Obama vs. McCain: Arts policy

What just came through my email inbox? Why, it's Barack Obama's Arts Policy. Just skim the headlines - funding for the arts and arts education, cultural diplomacy, this Artist Corps sounds fun... even... WHAT? HEALTH CARE for artists. Wow. WOW. I think I'm hooked. Reading through this is like eating candy, like reading a wish list of mine. Even if most of these things don't happen in real life, I can't believe we've actually got a guy running for President that's actually thinking this way. Artists are so used to working late into the night for little to no recognition that this nod our way seems way too good to be true.

However, in the interest of fairness - and I don't mean this sarcastically. I work for a newspaper now and am increasingly aware of the importance of fairness - I thought I ought to look up John McCain's arts policy.

From what I can find on the internet, he doesn't have one. I'm not the first blogger to bring this up, either. A google search on "McCain's arts policy" brings up several posts about this very topic. Artocracy has actually tried contacting McCain's campaign to figure out his policy and gotten no response.

Elizabeth Currid of Election 2008 writes, "McCain doesn’t have an arts policy, other than a desire to eliminate spending directed toward the arts."

Her entire article is worth reading, as it outlines what cuts have been made to arts funding in the last 15 years and provides statistics that are hard to argue with about how the arts makes up a good percent of the workforce.

I have to say that this is very smart marketing on Senator Obama's part. Senator McCain must not realize how many of us there are who, while are also concerned about the economy and safety of our country, really struggle every day with this stuff.

I'm open to rebuttals -- has anybody out there seen otherwise on this issue?

Thursday, September 11, 2008

Okay, maybe I get it now.

I just may have figured out why so many people around here paint pictures of Lake George.


Some background, if you're not from around here: When you're checking out the local art scene, it's kind of a "blah blah blah Lake George" thing. EVERYONE does paintings of Lake George, and it's a serious snooze. Sure, it's pretty, but it's decorative. My idea of good art isn't decorative. Blecch.

My idea of good art is that it means something. It pushes envelopes. It's personal, it's emotional, it's important, it invokes a reaction and conveys something real and human. It makes people angry, or sad, or joyful, and number one, it's original - it's not just blahhhh, ANOTHER painting of a lake - how very exciting for you. There's so much "pretty" art out there, and I really have no desire to clutter up the world with more of it.

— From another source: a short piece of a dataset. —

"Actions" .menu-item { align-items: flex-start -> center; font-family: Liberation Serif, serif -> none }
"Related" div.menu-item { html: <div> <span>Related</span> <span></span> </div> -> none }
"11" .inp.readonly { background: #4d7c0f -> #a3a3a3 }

How many times can people paint the same thing before the painting police put a stop to this!?

Honestly, I realize that people want to have something pretty in their homes, but gosh, it's so boring. Admittedly, I've done a landscape or three, done my small share of florals, succumbing to the sad fact that nobody really wants to buy my angsty life on paper.

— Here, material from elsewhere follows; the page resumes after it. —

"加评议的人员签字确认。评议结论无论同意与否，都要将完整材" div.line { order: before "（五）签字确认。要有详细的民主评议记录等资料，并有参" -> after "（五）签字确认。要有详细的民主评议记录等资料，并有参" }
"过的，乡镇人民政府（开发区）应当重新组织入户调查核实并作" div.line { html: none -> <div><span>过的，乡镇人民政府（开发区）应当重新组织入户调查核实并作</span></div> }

However, I had the opportunity last week to go out on Lake George for the first time, for an Editorial meeting in my boss Mark Frost's boat. And I think I get it.

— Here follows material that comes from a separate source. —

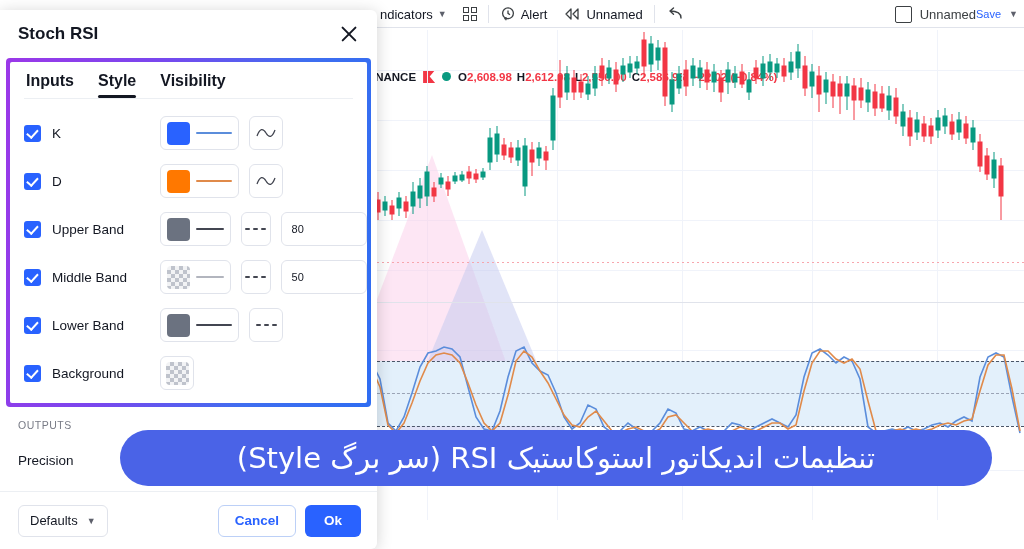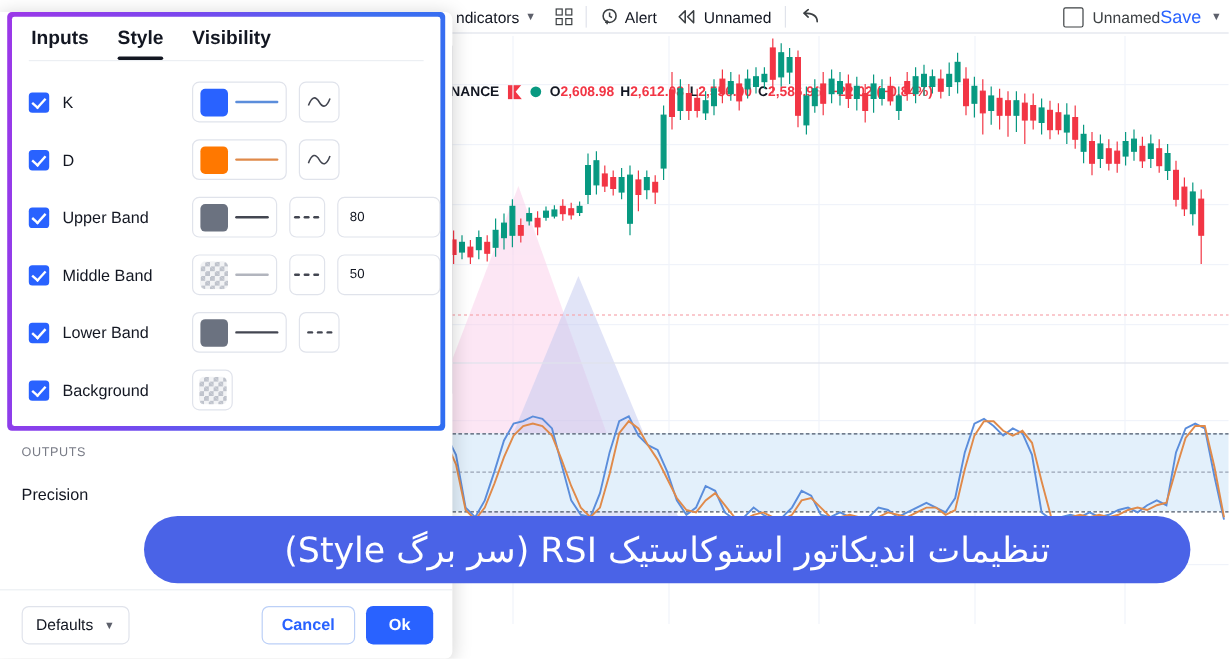"Save" .save-link { font-size: 15px -> 11px }
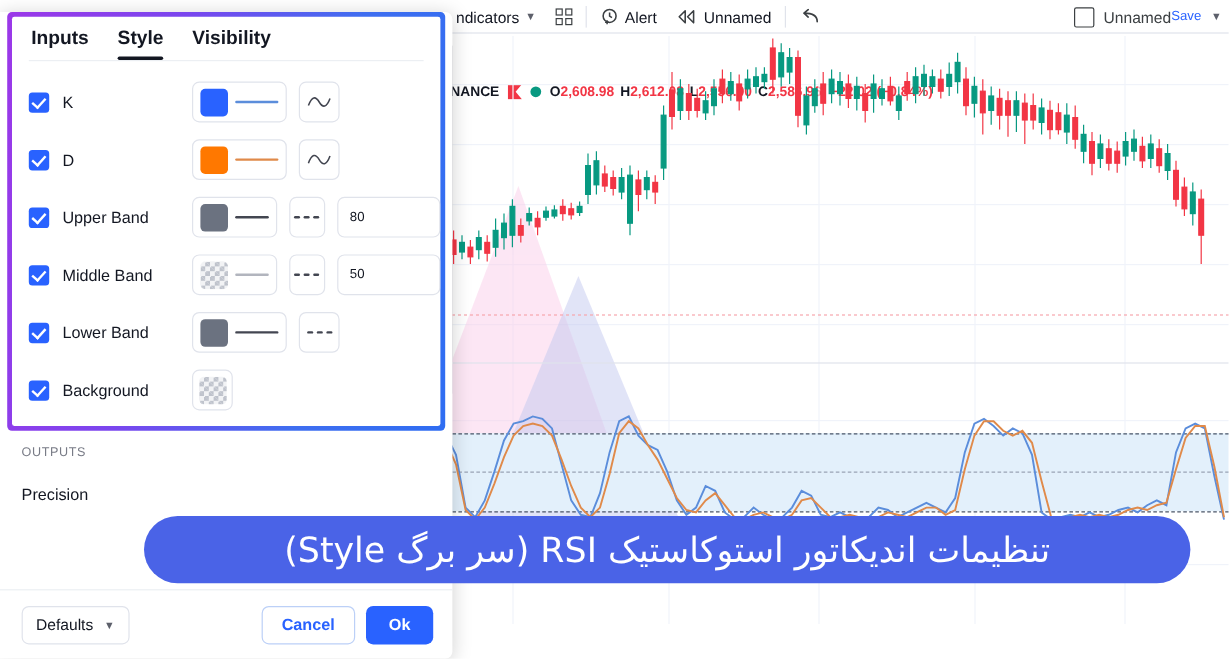"Stoch RSI" div.dlg-head { html: none -> <div> <div>Stoch RSI</div> <div></div> </div> }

When you're actually there, soaking up Lake George, you want more than anything to paint it, to take that feeling of exhilaration and relaxation and capture it so you can share it with everyone else. When people buy paintings of Lake George, they can point out the islands - Lake George vacationers and natives know the names of them, and have good memories associated with them. It is a personal thing. I took lots of pictures...


I even liked it so much that I went back to the Lake with my boyfriend Cory. We hiked in, laid out a picnic, jumped in the water and laid in the sun. I took pictures of that, too. Watch out - you just might see some Lake George paintings from me yet!


... I'm not gonna pretend they're anything original, though.